Zaden van (wilde) heide kunnen tot wel zestig jaar lang kiemkrachtig blijven in de grond. Dat betekent dat de zaden nog weer kunnen ontkiemen en uitlopen tot een plant. Ook als ze zo oud zijn. Dat is de reden dat heidegebieden soms worden afgeplagd (afgegraven) en dat er bomen worden gekapt. Zo komt er licht voor jonge heide.
De humuslaag weghalen
Stel er is een boos waar dennen staan, maar ooit heeft er heide gegroeid. Als je dan de bovenste laag, de humuslaag, weghaalt, tot bijna het gele zand, komt er opnieuw heide op. Dat heet afplaggen. De heidezaden hebben jarenlang in de grond gezeten, maar de omstandigheden zijn dan zo veranderd dat ze gunstig genoeg zijn voor de zaden om te ontkiemen.
Grazende schapen
Heide blijft goed in stand als het wordt begraasd door een schaapskudde.

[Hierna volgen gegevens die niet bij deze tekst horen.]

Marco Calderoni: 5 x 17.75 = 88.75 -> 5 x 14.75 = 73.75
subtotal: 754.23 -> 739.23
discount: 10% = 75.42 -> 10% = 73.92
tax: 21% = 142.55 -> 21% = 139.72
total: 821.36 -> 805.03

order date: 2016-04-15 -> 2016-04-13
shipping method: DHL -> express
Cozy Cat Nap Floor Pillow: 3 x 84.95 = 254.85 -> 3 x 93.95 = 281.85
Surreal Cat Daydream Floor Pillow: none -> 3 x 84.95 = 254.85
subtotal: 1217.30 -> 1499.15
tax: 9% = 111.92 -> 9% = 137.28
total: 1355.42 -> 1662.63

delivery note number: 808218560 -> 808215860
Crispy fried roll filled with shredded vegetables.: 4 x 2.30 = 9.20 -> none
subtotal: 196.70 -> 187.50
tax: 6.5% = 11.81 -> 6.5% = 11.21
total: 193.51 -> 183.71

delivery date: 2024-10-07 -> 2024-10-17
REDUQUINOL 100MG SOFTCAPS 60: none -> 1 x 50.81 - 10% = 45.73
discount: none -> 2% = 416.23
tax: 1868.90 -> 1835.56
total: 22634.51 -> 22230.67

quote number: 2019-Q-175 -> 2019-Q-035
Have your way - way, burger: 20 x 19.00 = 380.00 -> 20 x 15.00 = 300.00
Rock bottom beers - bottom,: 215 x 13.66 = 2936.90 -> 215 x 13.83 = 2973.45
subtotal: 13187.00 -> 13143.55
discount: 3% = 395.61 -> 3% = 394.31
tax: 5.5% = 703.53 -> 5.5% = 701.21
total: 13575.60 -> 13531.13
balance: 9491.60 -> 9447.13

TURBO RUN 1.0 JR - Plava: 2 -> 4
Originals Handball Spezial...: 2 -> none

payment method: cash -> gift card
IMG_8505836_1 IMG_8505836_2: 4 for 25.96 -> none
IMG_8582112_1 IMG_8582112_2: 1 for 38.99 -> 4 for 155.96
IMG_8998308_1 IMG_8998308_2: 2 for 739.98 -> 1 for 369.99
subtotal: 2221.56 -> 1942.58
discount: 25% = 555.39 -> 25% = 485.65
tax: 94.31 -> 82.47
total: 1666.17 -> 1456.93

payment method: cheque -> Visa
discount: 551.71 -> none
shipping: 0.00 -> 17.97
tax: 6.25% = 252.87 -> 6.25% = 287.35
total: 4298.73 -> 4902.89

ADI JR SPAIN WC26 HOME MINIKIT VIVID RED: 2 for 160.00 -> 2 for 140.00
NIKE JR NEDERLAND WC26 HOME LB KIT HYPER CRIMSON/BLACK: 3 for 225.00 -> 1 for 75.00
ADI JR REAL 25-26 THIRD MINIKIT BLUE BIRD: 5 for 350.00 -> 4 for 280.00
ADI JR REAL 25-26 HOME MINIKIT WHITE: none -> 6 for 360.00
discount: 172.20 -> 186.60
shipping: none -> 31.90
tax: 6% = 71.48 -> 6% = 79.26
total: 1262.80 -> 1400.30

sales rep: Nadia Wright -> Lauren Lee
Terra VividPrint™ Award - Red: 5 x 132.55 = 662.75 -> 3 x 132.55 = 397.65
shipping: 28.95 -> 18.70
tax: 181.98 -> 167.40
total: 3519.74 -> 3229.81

Als het niet gesnoeid wordt, wordt heide heel lang en slap en sterft het uiteindelijk af. Schapen zorgen voor een natuurlijke snoei. Daarnaast is het belangrijk dat jonge dennen worden afgegraasd of verwijderd (vaak door vrijwilligers). Opgroeiende bomen kunnen de heide namelijk verstikken.
Ook te veel grassen zorgen voor verstikking van heide. Door het afplaggen raakt de grond erg verschraald. Er keren dan minder grassen terug, terwijl heide juist houdt van schrale grond.
Bomen kappen voor biodiversiteit
Mensen worden weleens boos als bomen worden gekapt in een heidegebied. Dat lijkt soms inderdaad zonde, maar bedenk dat het juist goed is voor de biodiversiteit. Een heidelandschap is een huis voor specifieke insecten en reptielen die niet vaak in andere landschappen leven. Nog een voorbeeld: korhoenders leven van heidezaden, maar die zijn er bijna niet meer (deels door de vele natuurlijke vijanden). Ook levert het een mooie afwisseling op met andere landschappen.